INDUSTRY associations around the world are lobbying governments about the importance of the petrochemical industry for vital services beyond just the obvious production of hygiene products, face masks, pill bottles and disposable plastic bed sheets etc.

This vital work needs to continue as the petrochemicals business is not fully understood by many people, including perhaps some politicians. Take the food packaging business as a good example. You cannot maintain food deliveries unless you have the polymers available to make the films, the bottles and the rigid containers etc. to package the food.

There is a real risk that ports in many countries will shut down because of a lack of customs officers and dockers who will be under quarantine. In fact, it is already happening in countries such as India. So many containers are in the wrong positions, sometimes congesting ports and at other times not being available at all to make important journeys, that critical deliveries are being jeopardised.

PE, PP and PET resins to make food packaging are not the only examples that may not be fully understood by legislators.  Think of PVC resins for sewerage and water pipes. Sewerage and water-pipe systems must be maintained. What if a country that requires imports of PVC resins needs to build emergency hospitals? Having the isopropanol to make the hand sanitiser is one thing, but the hospital will also need sewerage and water pipes.

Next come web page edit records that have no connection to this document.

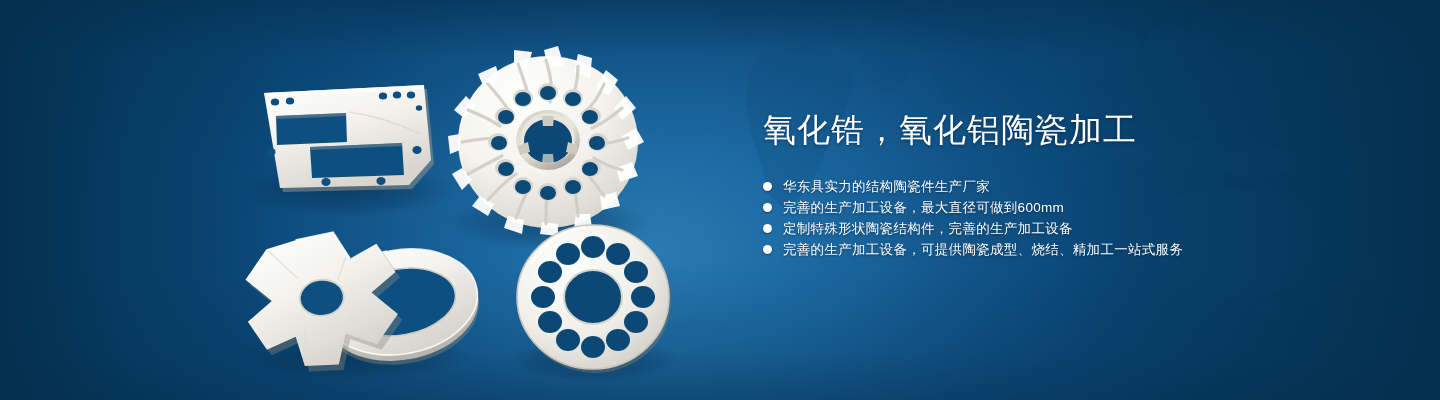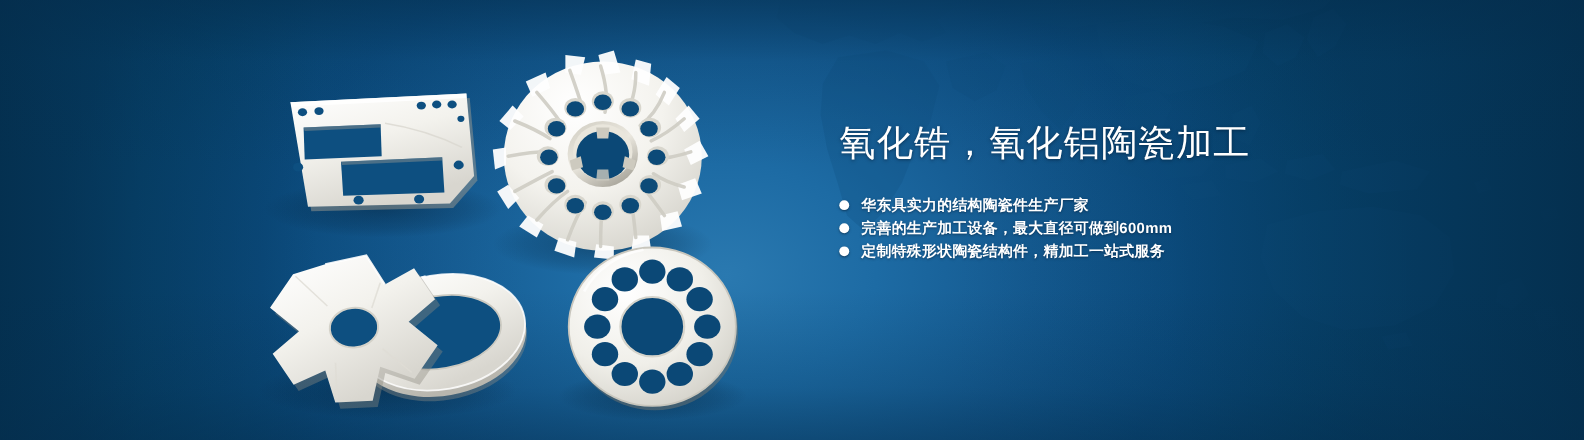"华东具实力的结构陶瓷件生产厂家" .bullet { font-weight: bold -> none }
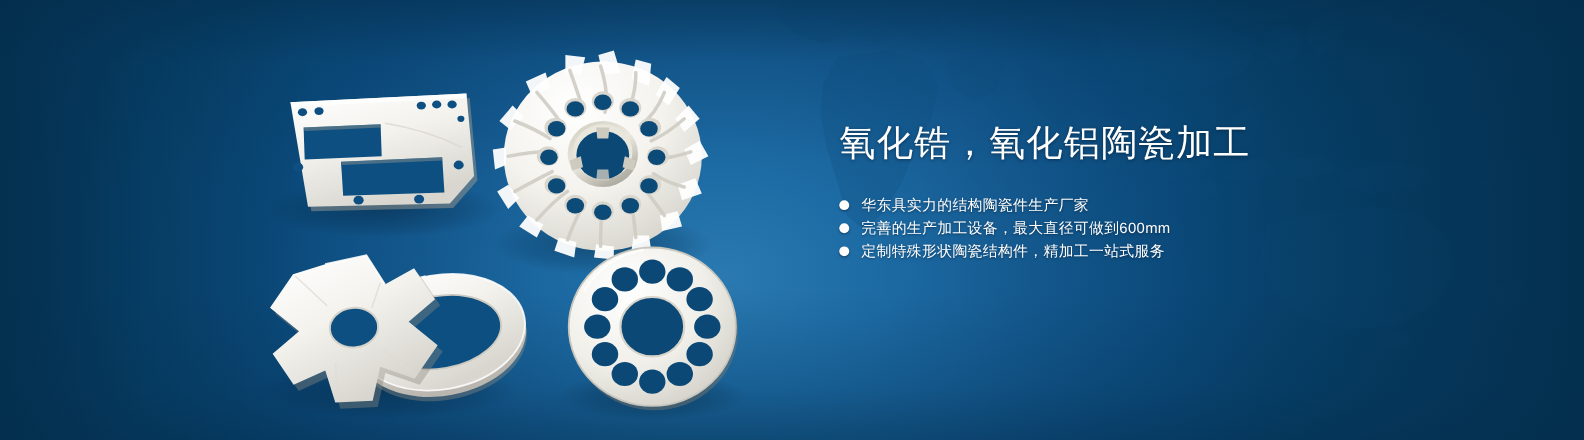"定制特殊形状陶瓷结构件，精加工一站式服务" span.btext { text: 精加工一站式服务 -> 完善的生产加工设备 }
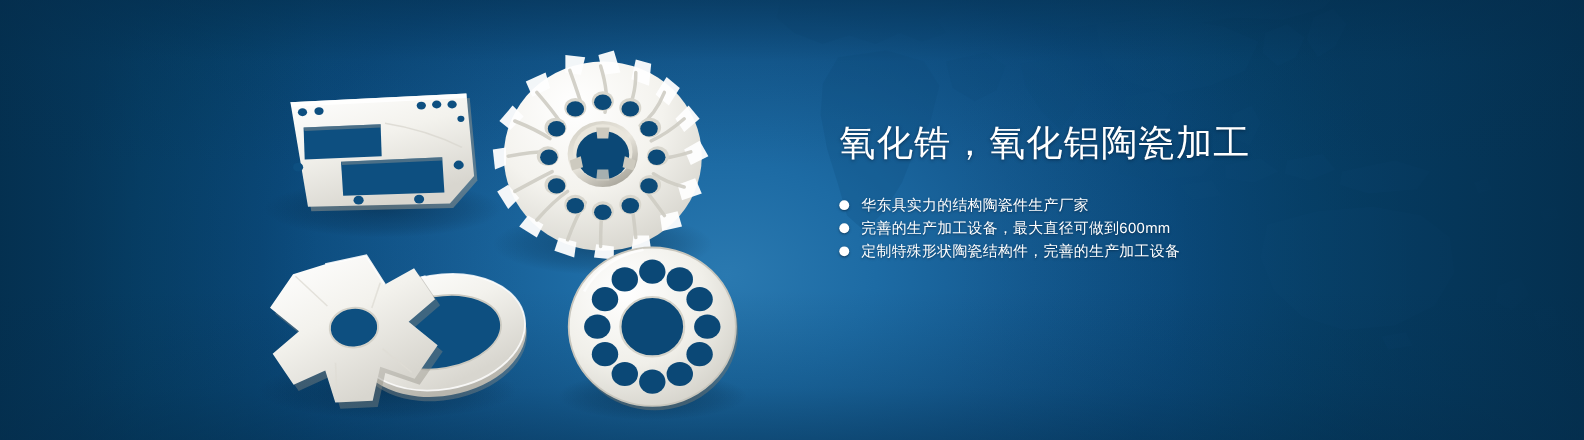"完善的生产加工设备，可提供陶瓷成型、烧结、精加工一站式服务" li.bullet { html: none -> <li> <span></span> <span>完善的生产加工设备，可提供陶瓷成型、烧结、精加工一站式服务</span> </li> }
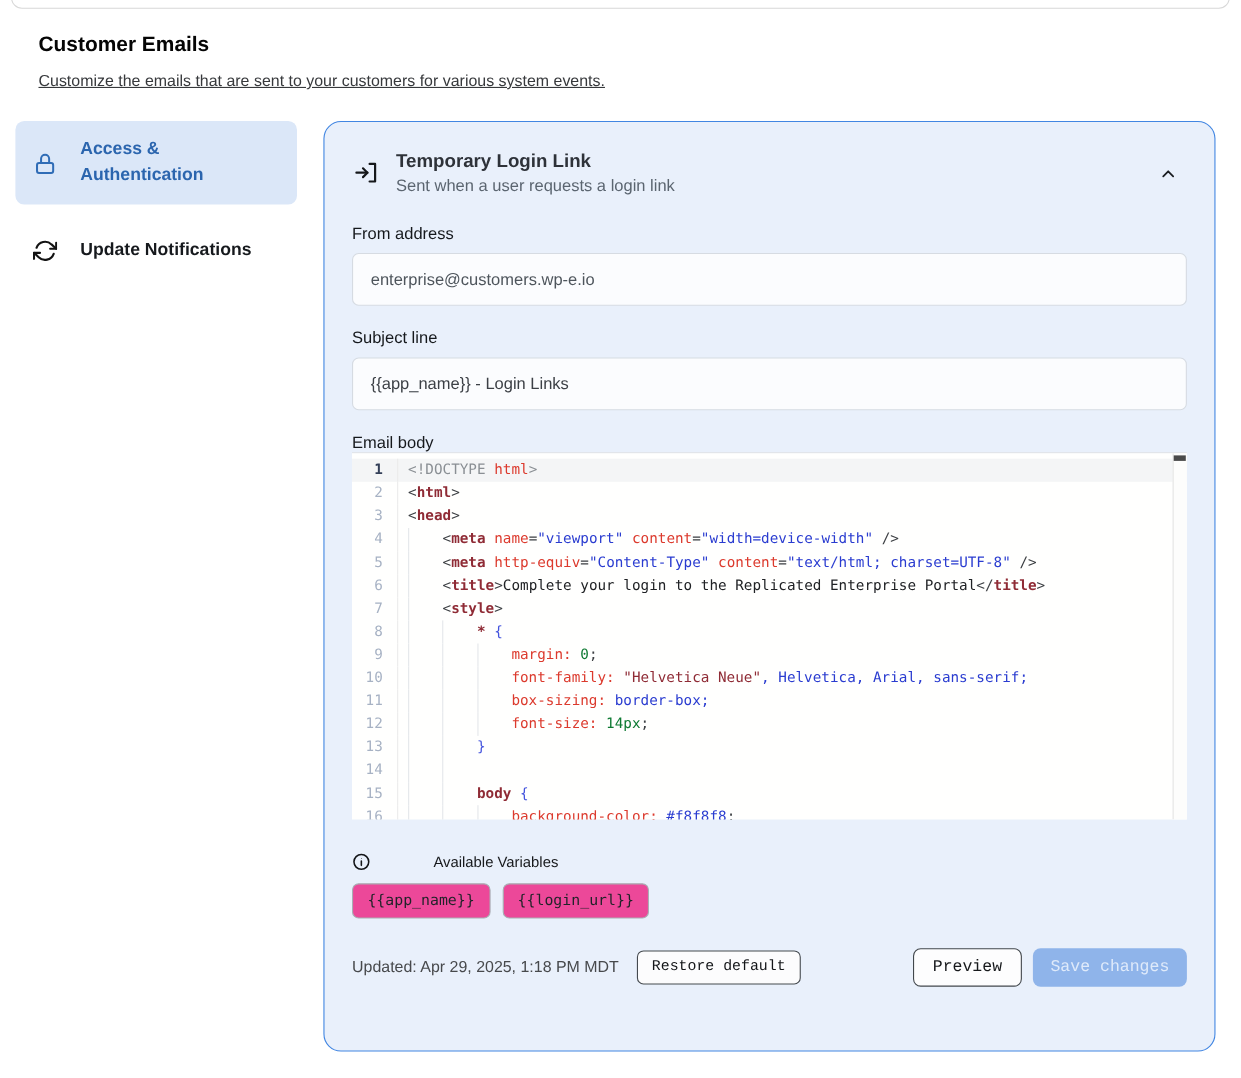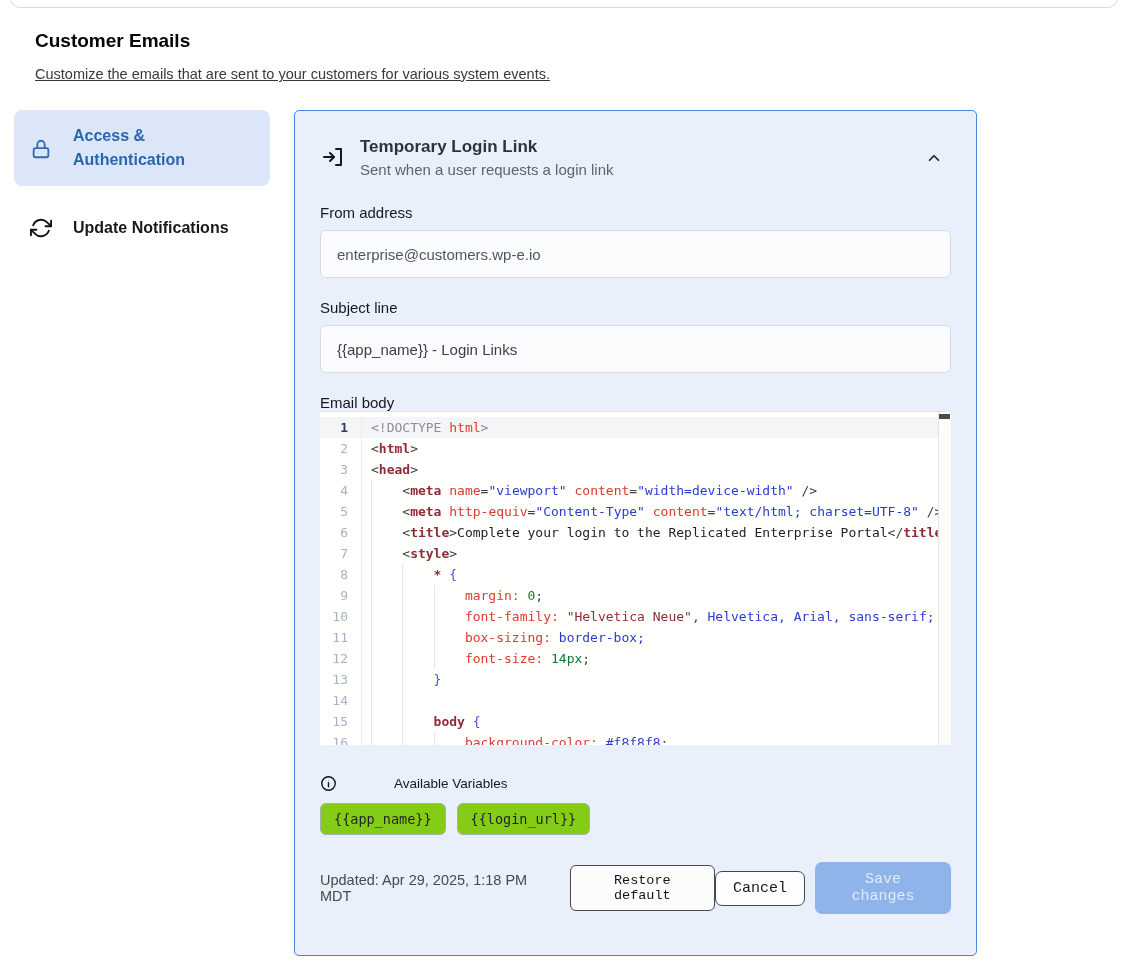"Temporary Login Link" .card { border-radius: 5px -> 16px; width: 683px -> 811px }
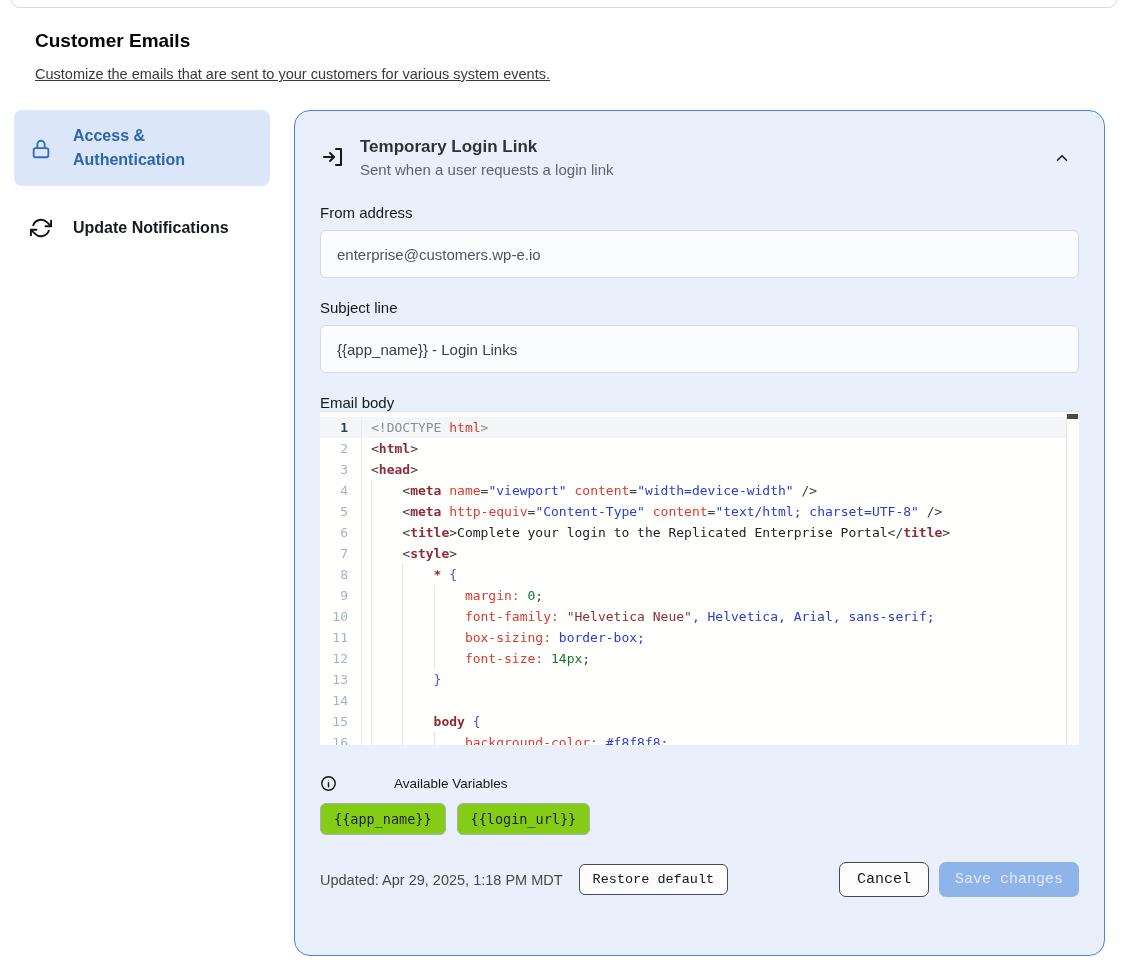"{{app_name}}" .chip { background: #84cc16 -> #ec4899 }
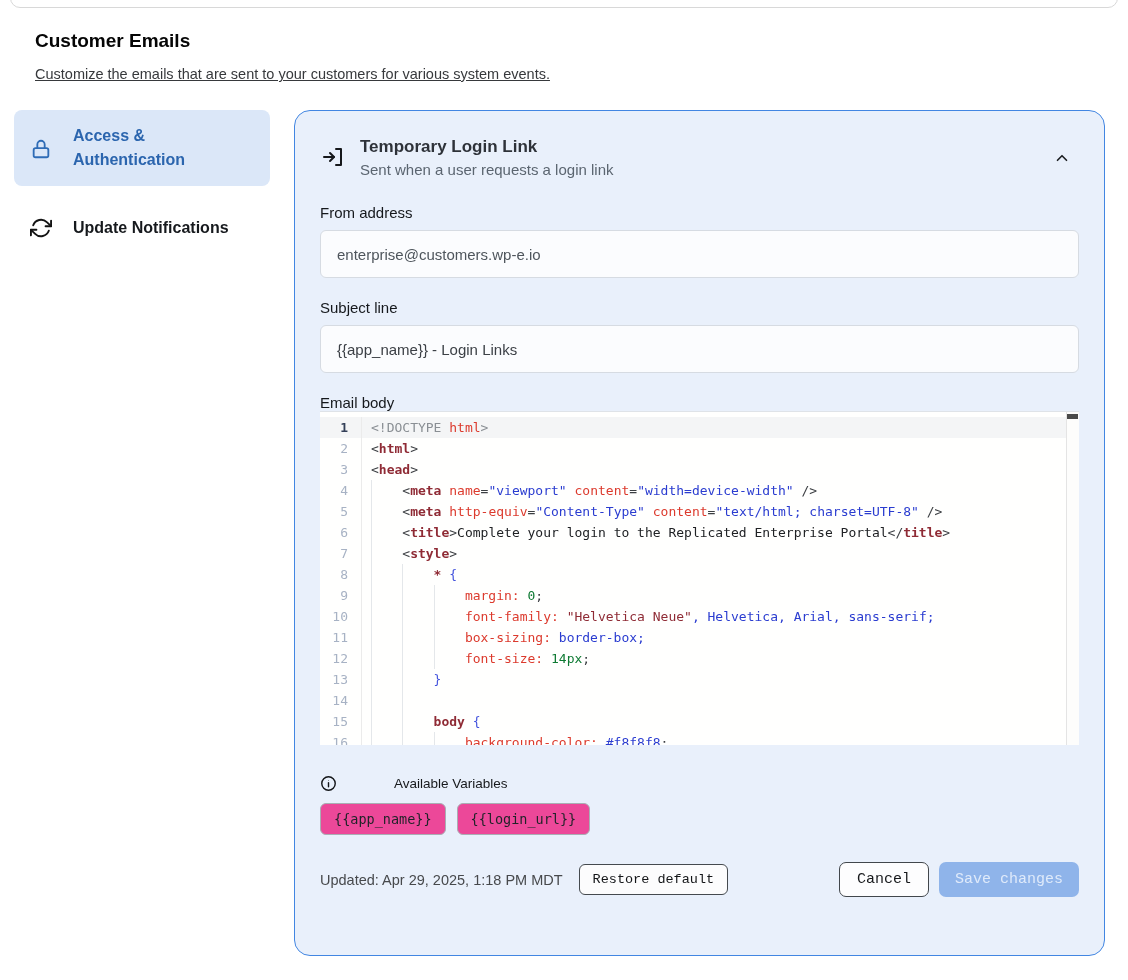"Cancel" button.btn { text: Cancel -> Preview }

This is where we are today. We are on a wartime footing where measures that seemed inconceivable just two weeks ago have now become essential. The ports must eventually return to normal. Governments must ensure that there enough truckers to deliver supplies to ports and enough dockers and customs officers to handle cargoes. Containers need to be moved to the right locations.

Consider it this way. Firefighters still go into buildings when they are on fire otherwise they wouldn’t be firefighters. Now the truckers who deliver polymer resins and other critical supplies to ports have in effect become firefighters, as have the dockers and the customs officers.

Let’s put this into perspective. With the right protective gear – again made from polymers – and the right hand-washing routines (isopropanol again), going into a port where there have been COVID-19 infections is a great deal less dangerous than going into a burning building

But will so many people end up being sick that there are simply not enough truckers, dockers and customs officers available? Not every country has a well-functioning government. Some countries in very poor parts of the world don’t really have governments at all.

Too alarmist? I am afraid not. This is the world in which we live, and we simply must get used to it. Ocean and sea-based supply chains in some parts of the world are at risk of remaining dysfunctional for a long time.

Air freight might then be answer. As we all know, airlines are desperately short of business. Flying in vital supplies could be a way of both keeping supply chains open and supporting the airline industry – in extremis, for the countries where government and industry cannot work together to keep the ports open. Also think of landlocked countries such as Ethiopia.

Some petrochemicals companies might need to even be run as utilities for the time being with support from governments to ensure that supply chains work to enable then to operate. It is not just shipping that’ a challenged. Enough feedstock must be available to keep crackers and reformers running.  Upstream refiners and gas processors will require support so that they maintain operations as transportation and energy demand continues to weaken.

And as we know, hundreds of thousands of SMEs, including plastic processors and converters, are at risk of going out of business. Even more government rescue packages and/or market targeted rescue packages could be necessary. If there are not enough processors the petrochemicals industry won’t be able to operate.

If the energy and petrochemicals industry work through the industry associations who are so fantastically useful at times like this – and work directly with legislators to support the work of the associations – we can get through this together.

Let’s finish on a positive note as we need to stay positive: This will happen. The energy and petrochemicals industries are populated by some incredibly bright, capable and hardworking people. Together, we can make this happen.